▶ EXERCISE MATERIALS:

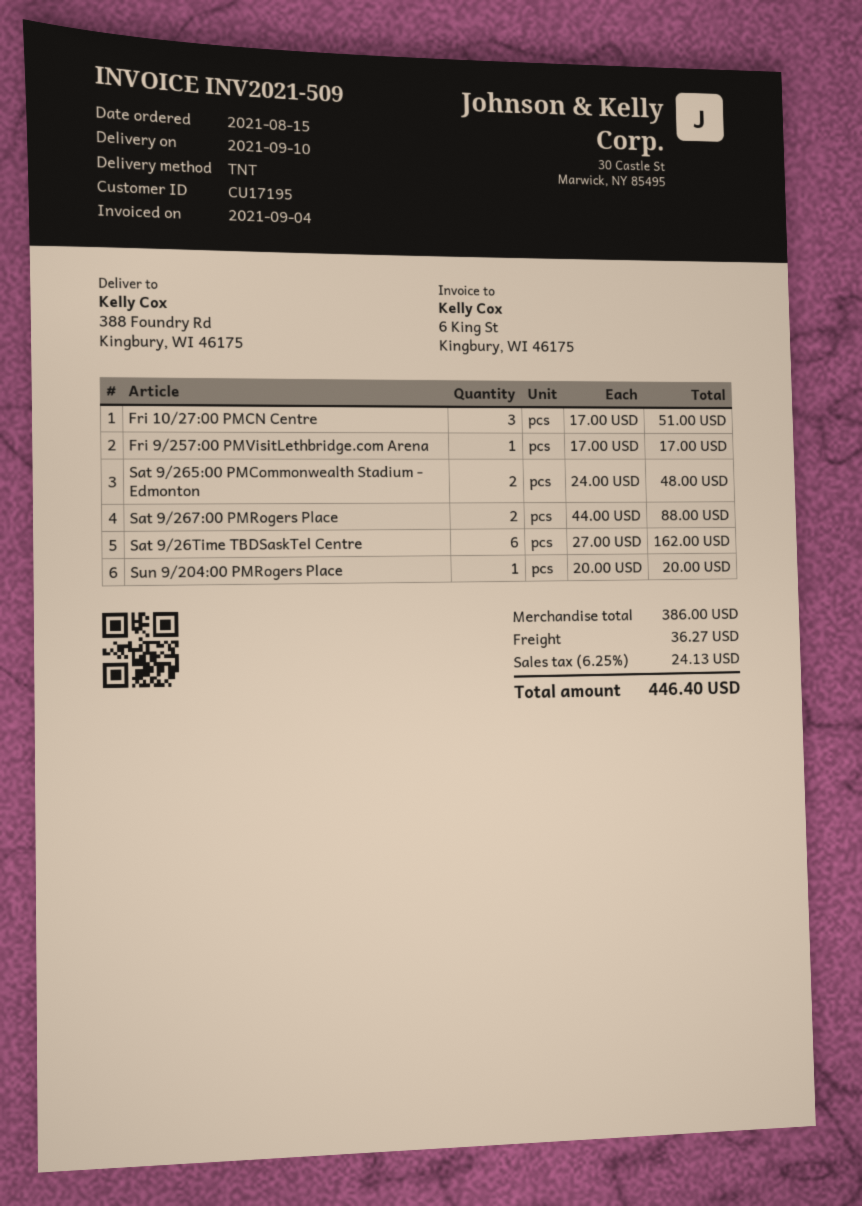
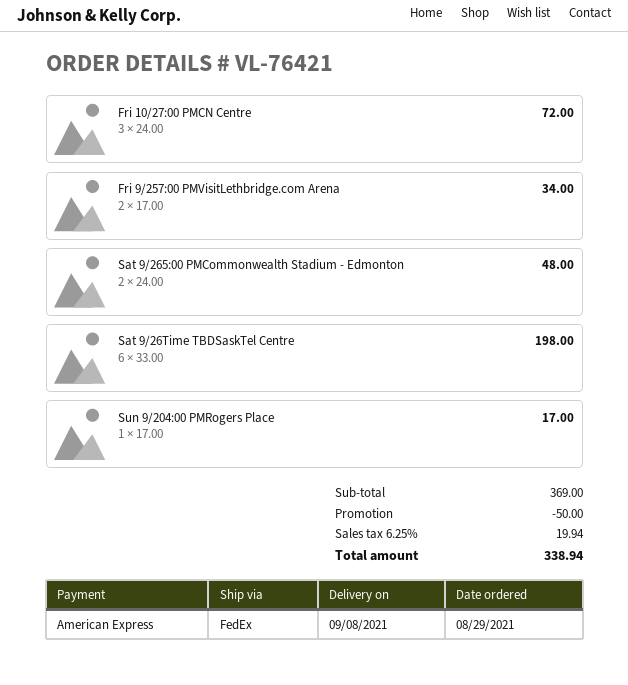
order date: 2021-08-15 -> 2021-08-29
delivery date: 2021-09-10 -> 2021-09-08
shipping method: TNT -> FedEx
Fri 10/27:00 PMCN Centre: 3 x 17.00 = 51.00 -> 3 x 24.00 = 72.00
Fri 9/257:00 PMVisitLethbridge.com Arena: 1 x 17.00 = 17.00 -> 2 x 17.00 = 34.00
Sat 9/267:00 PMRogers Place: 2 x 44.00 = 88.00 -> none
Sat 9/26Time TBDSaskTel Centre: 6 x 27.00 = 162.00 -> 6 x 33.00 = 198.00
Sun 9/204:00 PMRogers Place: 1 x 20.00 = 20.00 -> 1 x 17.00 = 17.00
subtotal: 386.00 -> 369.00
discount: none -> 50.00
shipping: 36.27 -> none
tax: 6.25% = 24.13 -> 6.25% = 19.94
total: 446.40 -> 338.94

--

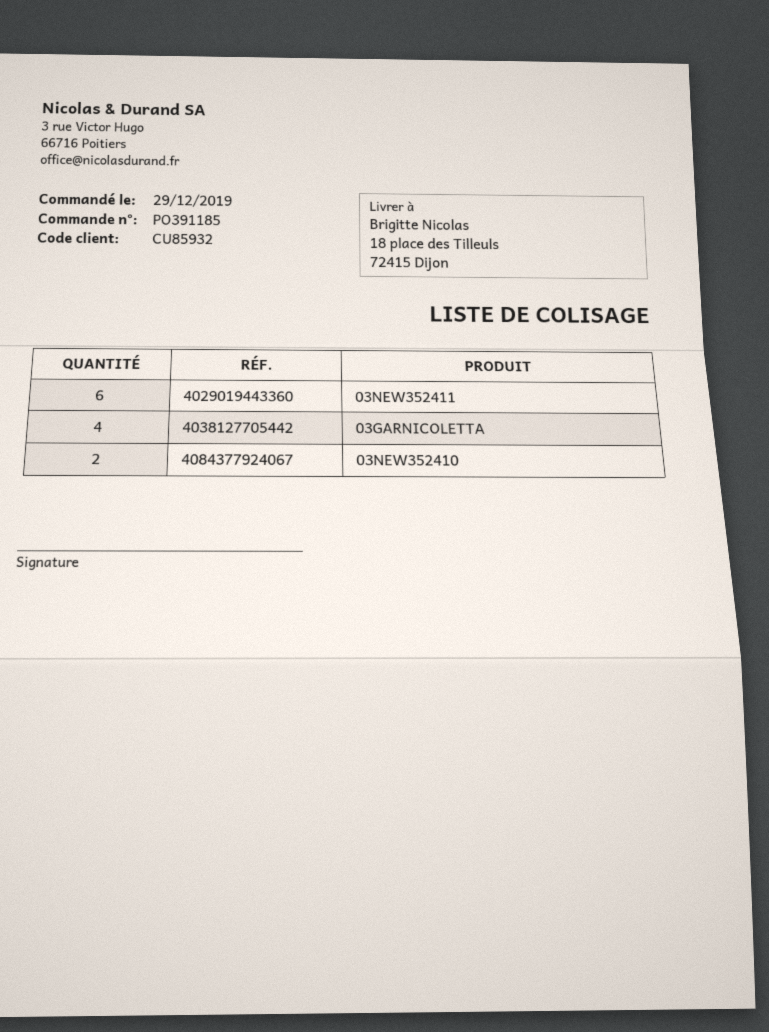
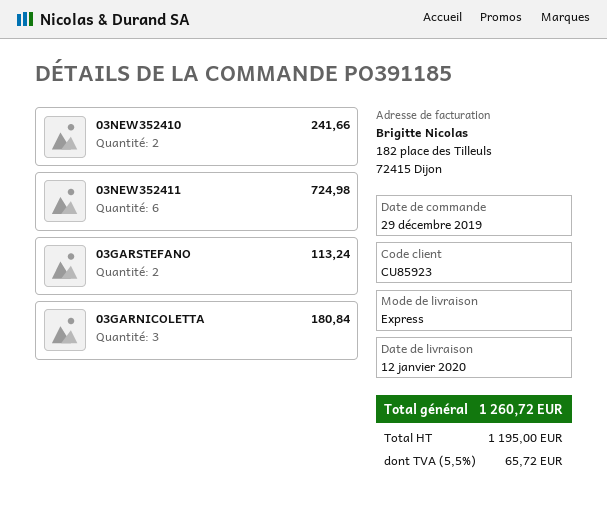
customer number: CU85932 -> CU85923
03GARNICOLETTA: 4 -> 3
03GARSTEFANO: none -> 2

▶ EXERCISE:
Precisely the lines between those holding "order date: 2021-08-15 -> 2021-08-29" and "total: 446.40 -> 338.94", inclusive, are to be reproduced from the listing above, with nothing added.

▶ REPLY:
order date: 2021-08-15 -> 2021-08-29
delivery date: 2021-09-10 -> 2021-09-08
shipping method: TNT -> FedEx
Fri 10/27:00 PMCN Centre: 3 x 17.00 = 51.00 -> 3 x 24.00 = 72.00
Fri 9/257:00 PMVisitLethbridge.com Arena: 1 x 17.00 = 17.00 -> 2 x 17.00 = 34.00
Sat 9/267:00 PMRogers Place: 2 x 44.00 = 88.00 -> none
Sat 9/26Time TBDSaskTel Centre: 6 x 27.00 = 162.00 -> 6 x 33.00 = 198.00
Sun 9/204:00 PMRogers Place: 1 x 20.00 = 20.00 -> 1 x 17.00 = 17.00
subtotal: 386.00 -> 369.00
discount: none -> 50.00
shipping: 36.27 -> none
tax: 6.25% = 24.13 -> 6.25% = 19.94
total: 446.40 -> 338.94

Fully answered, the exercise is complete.